In 2014, Scott uploaded all of his literal videos to his Funny or Die channel. In 2018, Funny or Die moved all of its site's uploaded videos onto a YouTube server, causing four of Scott's videos to be removed (and redirected to different videos) by YouTube's copyright detection. At the same time, Funny or Die announced they would "no longer support open user-generated content", meaning that Scott would no longer be able to edit his Funny or Die page or upload new material.

==Mainstream mentions==
- In the meme's first year, McLean's web, TV, and radio interviews included MSNBC, Rolling Stone, The Boston Globe, The Wall Street Journal, WTOP Talk Radio, and ABC's Nightline. That same year, Scott's "Total Eclipse" video was featured on XM Radio's Opie and Anthony, CNN's Anderson Cooper 360°, E!'s The Daily 10, Fox's Good Day L.A., ABC's Nightline, CNN's iReport, and in WIRED magazine.
- Literal video versions shown or referred to during TV reports (U.S. and abroad): "Take On Me", "Head Over Heels", "Under the Bridge", "White Wedding", "Loser", "Total Eclipse of the Heart", "Daydream Believer", "You're Beautiful", "Never Gonna Give You Up", "Losing My Religion", "Birdhouse in Your Soul", "I'd Do Anything for Love (But I Won't Do That)", and "We Built This City".
- TIME magazine's website listed "Total Eclipse of the Heart: Literal Video Version" as the No. 6 Top Viral Video of 2009. The site's blurb about the video included interview bytes from McLean, but no mention of Scott. In the article's first week online, the video was listed as No. 2 instead of No. 6. No reason was given for the change.
- In December 2009, Current TV featured "Literal Video Versions" as No. 20 on their "50 Greatest Viral Videos" TV special.
- In March 2010, TIME magazine's website named "Literal Music Videos" (using "Total Eclipse of the Heart" for an example) as No. 18 on their list of "YouTube's 50 Best Videos".
- In April 2010, "Total Eclipse of the Heart: Literal Video Version" was named an "Official Honoree" in the "Online Film & Video"/"Viral" category of the 2010 Webby Awards.
- In July 2010, TIME magazine's website mentioned "Literal Music Videos" (naming "Total Eclipse of the Heart") as one of five "Great Moments in Web Comedy". The mention (with an image of Bonnie Tyler) later appeared in an August print issue.

==Artist reactions==
- According to a forwarded email originating from their press manager Peter Green, Crowded House have seen David A. Scott's March 2009 literal video of them, and that bassist Nick Seymour "liked especially".

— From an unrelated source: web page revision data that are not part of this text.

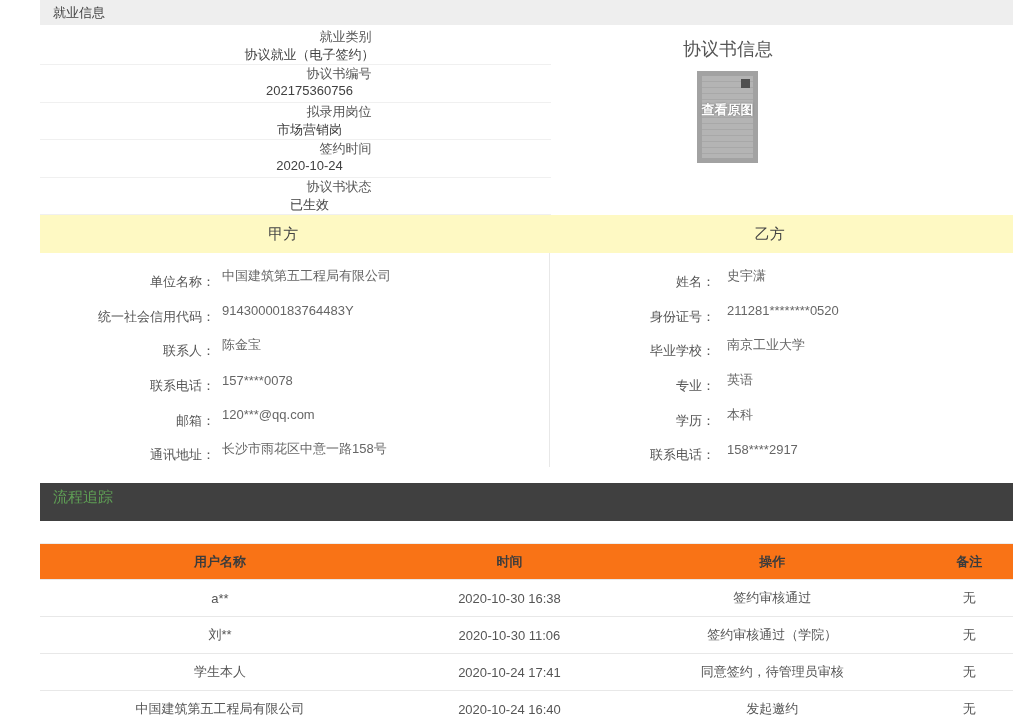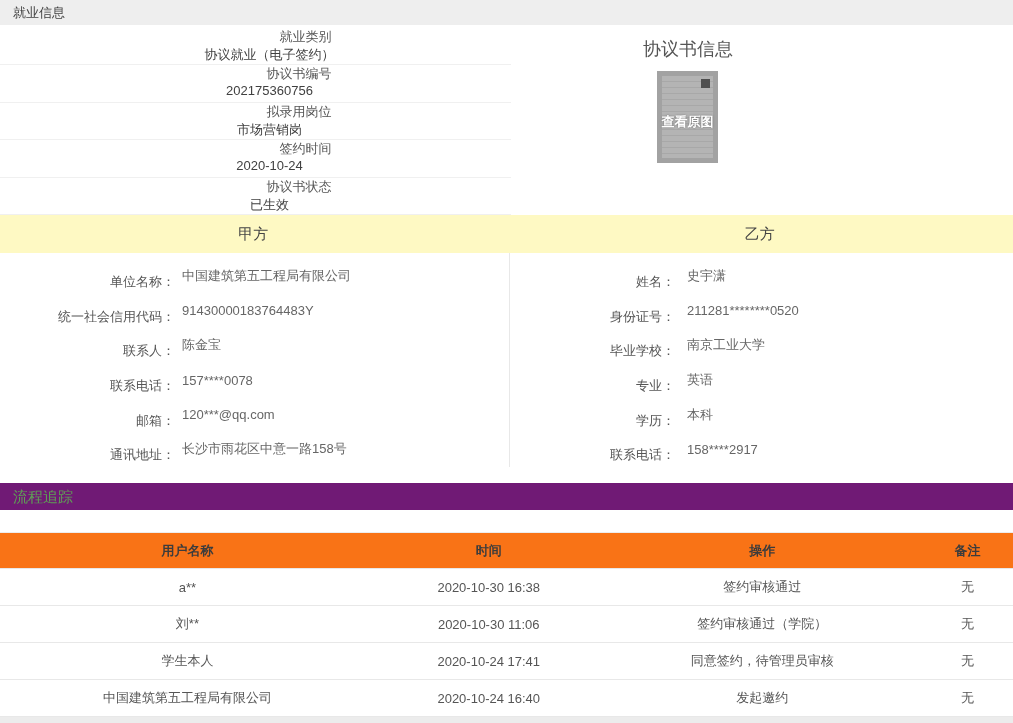--- a/index.html
+++ b/index.html
@@ -5,7 +5,7 @@
   * { margin:0; padding:0; box-sizing:border-box; }
   html,body { background:#fff; }
   body { font-family:"Liberation Sans","DejaVu Sans",sans-serif; }
-  .page { width:1013px; height:723px; background:#fff; overflow:hidden; position:relative; font-size:13px; color:#555; }
+  .page { width:1013px; height:723px; background:#fff; overflow:hidden; position:relative; font-size:13px; color:#555;padding-left:40px; }
 
   
   .sec-bar { height:25px; line-height:25px; padding-left:13px; background:#eeeeee; color:#404040; font-size:13px; }

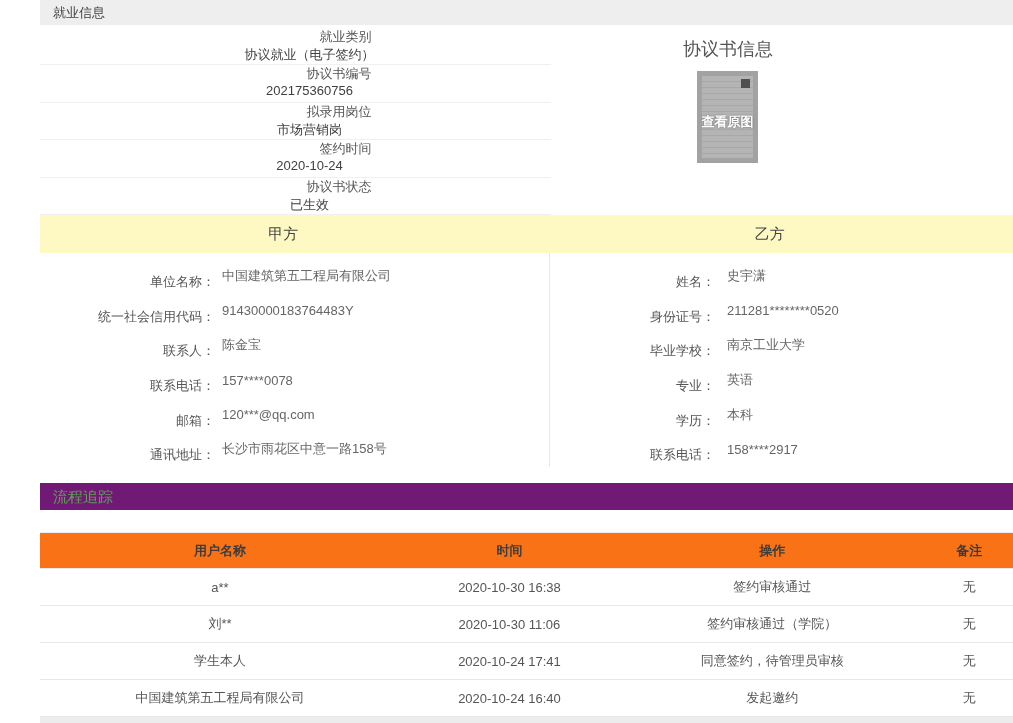--- a/index.html
+++ b/index.html
@@ -24,7 +24,7 @@
   .thumb .pg { position:absolute; left:5px; top:5px; right:5px; bottom:5px;
                background:repeating-linear-gradient(to bottom,#b4b4b4 0 5px,#a8a8a8 5px 6px); }
   .thumb .qr { position:absolute; right:8px; top:8px; width:9px; height:9px; background:#4f4f4f; }
-  .thumb .cap { position:absolute; top:42px; left:0; width:100%; text-align:center; color:#fff;
+  .thumb .cap { position:absolute; top:30px; left:0; width:100%; text-align:center; color:#fff;
                 font-weight:bold; font-size:13px; text-shadow:0 0 2px rgba(90,90,90,.9); white-space:nowrap; }
 
   

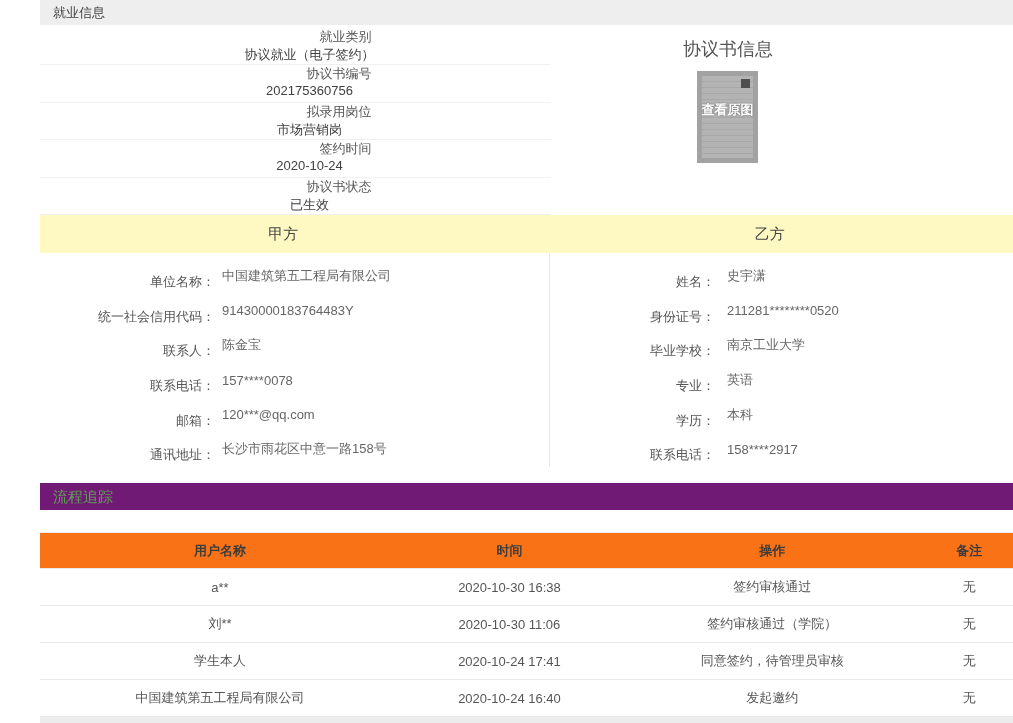--- a/index.html
+++ b/index.html
@@ -9,7 +9,7 @@
 
   
   .sec-bar { height:25px; line-height:25px; padding-left:13px; background:#eeeeee; color:#404040; font-size:13px; }
-  .sec-bar.green { height:27px; line-height:27px; background:#701a75; color:#5fa055; font-size:15px; margin-top:16px; }
+  .sec-bar.green { height:38px; line-height:27px; background:#404040; color:#5fa055; font-size:15px; margin-top:16px; }
 
   
   .top-grid { display:flex; height:190px; }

- Less than two weeks after Dustin McLean's literal version of Beck's "Loser" video was posted on Funny or Die (and later on YouTube), Beck himself featured it on his official website. This did not keep his record company (UMG) from blocking the video on YouTube the following year.
- In a March 2010 interview with Rolling Stone, keyboardist Magne Furuholmen of A-ha admitted to having seen Dustin McLean's literal parody of their "Take On Me" video. "I thought it was fucking fantastic. It was amazing. I wish we'd have that video back when we made it. The lyrics make so much more sense than the one we have."
- In May 2010, Swedish pop group Le Kid uploaded a literal version of their own recent video (and song), "Mercy Mercy", to their official YouTube channel.
- On July 29, 2010, David Hasselhoff featured David A. Scott's literal parody of "Hooked on a Feeling" on his official website, calling it "well done", and stating, "I have to admit that this re-edit did make me laugh."
- In Summer 2010, the live online series "ACME Saturday Night" premiered a literal version of Jeremy Jordan's 1992 video for "The Right Kind of Love", which featured vocals by Jordan himself, who also appeared in a newly shot segment for the last verse. (The video was later uploaded to YouTube in August.)
- In October 2010, Mr. Mister (while plugging the official release of their album "Pull") left HomestarRunnerTron a YouTube comment on his literal version of "Kyrie", calling his parody of them, "Hilarious! Thanks for the laughs."
- In August 2014, Bonnie Tyler admitted to the Irish Times that she had seen David A. Scott's "Total Eclipse of the Heart" literal video parody, saying that she cracks up at the line, "Spin around, ninjas".